Мой ответ поверг старика в уныние. Концы его усов, которые только что лихо топорщились кверху, вдруг обмякли и опустились.

— Эх, нет мне удачи, — тяжело вздохнул он. — Говорили, в лагерях для беженцев можно подыскать хозяйку, и я почти полтора года искал — да все без толку. Доктор Гурбахш за четыре сотни взялся уговорить одну горянку, так нет — увидала мою бороду и испугалась!

— Но ведь вам же нужен человек, чтобы смотрел за домом и хозяйством! Не проще ли нанять работника? — съязвил я.

— Ну, где же работнику за всем уследить, бабу-джи! Хозяйство-то немалое! Корова, две буйволицы. Тут и хозяйке едва впору справиться! А к тому же ведь я не так уж стар… Сами понимаете…

— Ага, так вам хочется, чтобы хозяйка и за скотиной ходила и вас услаждала!

— А зачем ей за скотиной ходить? Пускай хоть целый день дома сидит. Коров-то подоить я и сам сумею.

Женщинами торгуют со времен Адама. Вот и в наш двадцатый век этот старик мечтал купить себе молодую рабыню, которая делила бы с ним ложе!

— В вашем возрасте, сардар-джи, — назидательным тоном произнес я, желая его испытать, — за вас, может пойти только какая-нибудь несчастная вдова…

Мои слова произвели самое неожиданное впечатление. Усы джата вдруг снова лихо взметнулись вверх. Шагнув ко мне, он цепко ухватил меня за локоть и горячо зашептал:

— Так у вас, значит, есть такая на примете?

— Никого у меня нет, сардар-джи! Я просто сказал вам то, что считал нужным сказать.

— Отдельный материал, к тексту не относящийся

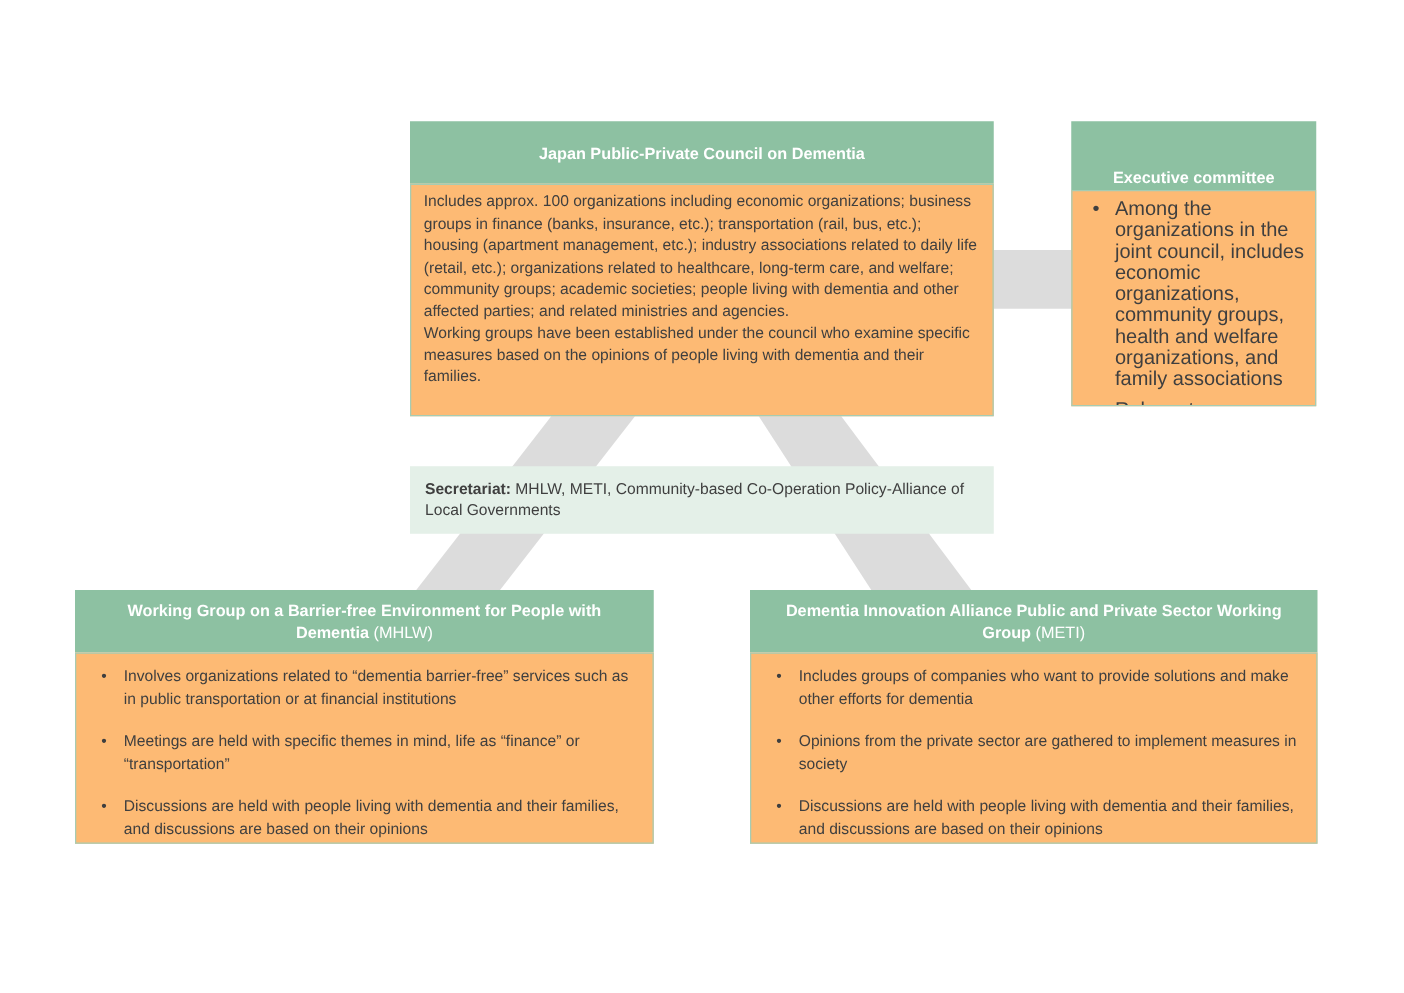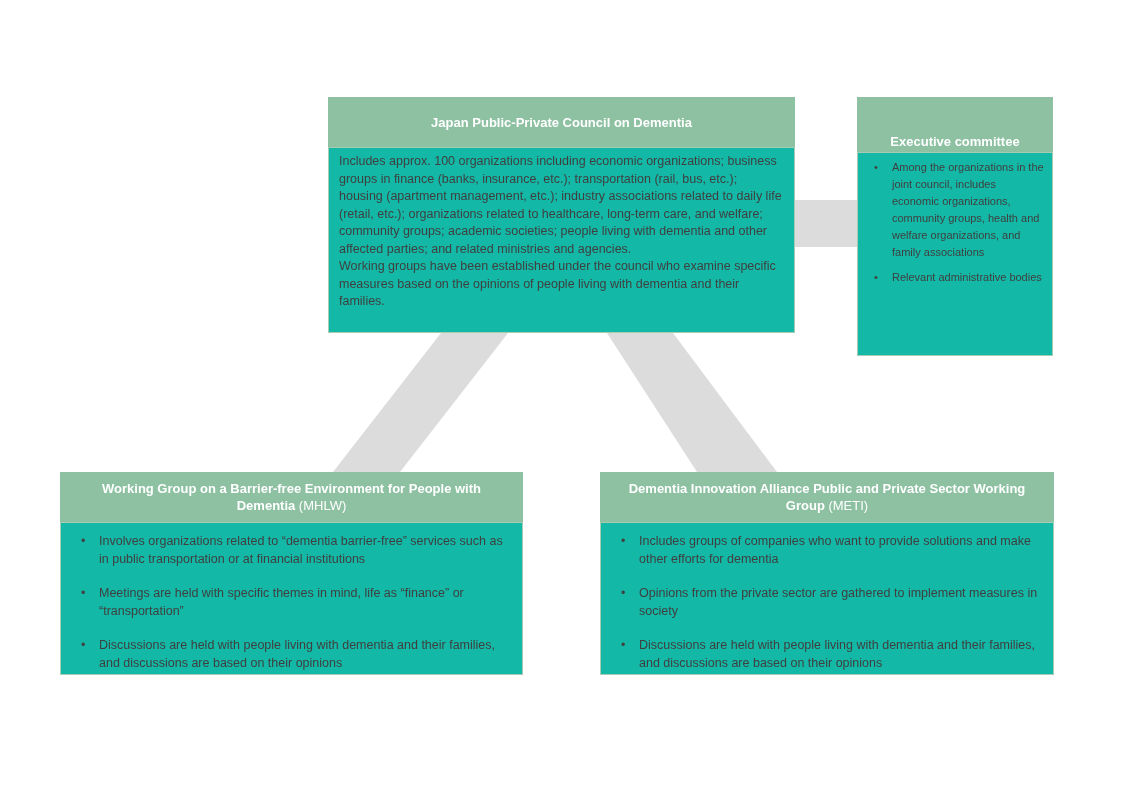"Includes approx. 100 organizations" .panel-body { background: #14b8a6 -> #fdba74 }
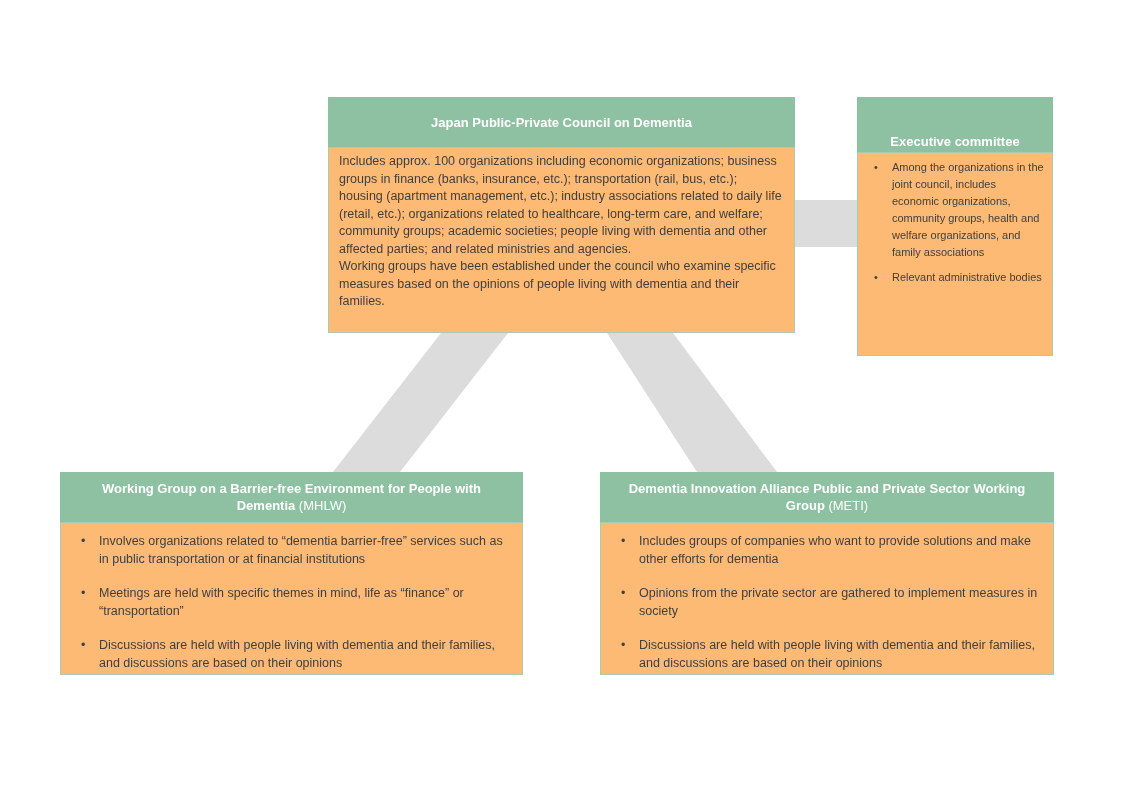"Among the organizations in the" #executive .panel-body { font-size: 11px -> 16px; height: 204px -> 173px }
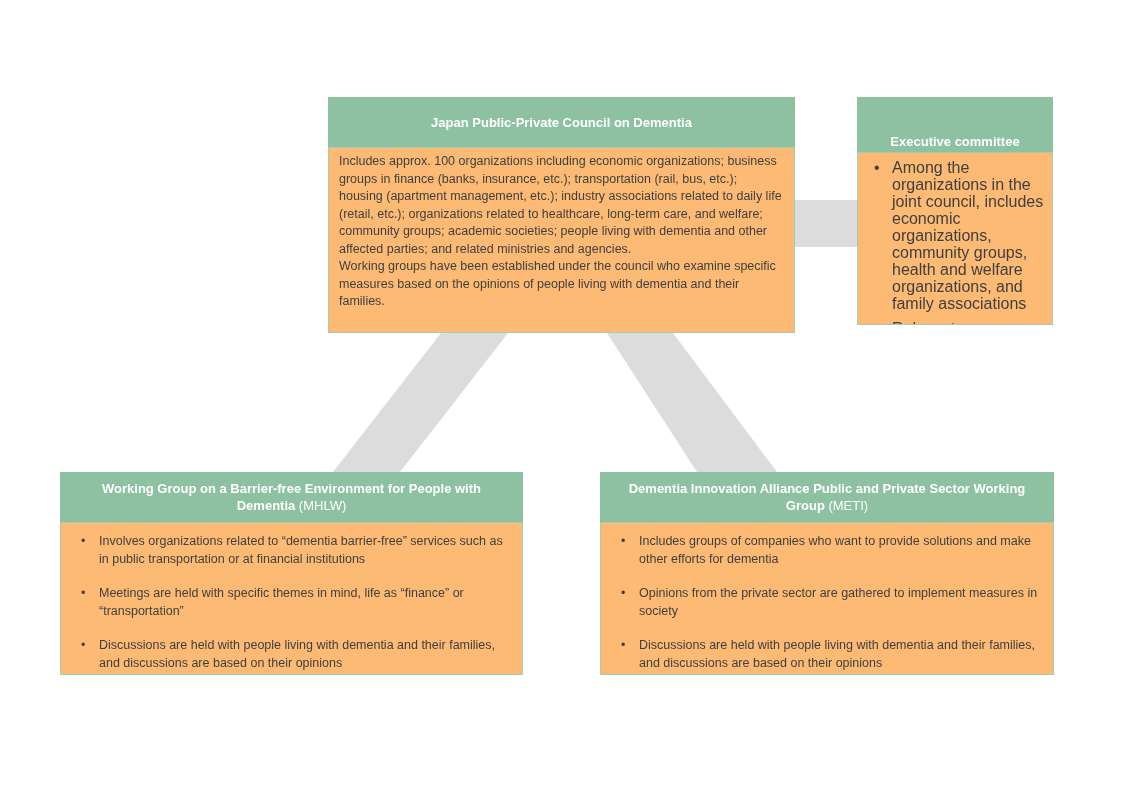"Secretariat: MHLW, METI, Community-based" div { html: none -> <div> <span>Secretariat:</span><span> MHLW, METI, Community-based Co-Operation Policy-Alliance of Local Governments</span> </div> }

— Нет, нет, бабу-джи! Вы, конечно, подумали о какой-то женщине! — В голосе его звучала мольба. — Мой тюрбан — в пыли у ваших ног, помогите мне! Четыре сотни ваши, скажите только, где я могу ее увидать!

Косматые брови джата полезли на самый лоб, обвислые щеки задрожали, а ввалившиеся глаза масляно заблестели. Нижняя губа плотоядно отвисла, обнажив красные десны и остатки черных зубов. По грязно-седой бороде поползла капля тягучей слюны. И эта старая развалина искала себе женщину, которая отдала бы ему свою молодость, свое цветущее тело только потому, что у него есть земля, корова, буйволицы и в кармане больше денег, чем сил в его дряхлом, изношенном теле!

— Что же вы замолчали, бабу-джи? — сердито спросил джат.

— Никого я не знаю, сардар-джи… — через силу выдавил я.

Мы уже шли по нашей улице. Когда подходили к соседскому домику, я невольно повернул голову: на веранде стояла Пушпа и радостно улыбалась отцу. И снова мне вспомнился ярко-красный бархатистый цветок, раскрывший навстречу солнцу свои лепестки.

— Завтра уезжаю в деревню, — вдруг произнес джат, словно говорил сам с собой. — Чего зря время терять? Поищу у себя в деревне, а нет, так получу в обмен.

— То есть как это в обмен? — удивился я.

— Деревенский обычай, бабу-джи. Если женихи — одногодки, они могут обменяться дочерьми: я отдаю ему в жены свою дочь, он мне — свою.

Я снова взглянул в сторону веранды: Пушпа, по-прежнему улыбаясь, терпеливо ждала своего отца, — ведь брань отца для дочери во сто раз дороже ласки отчима… И даже не подозревала о том, какую страшную судьбу он ей готовит.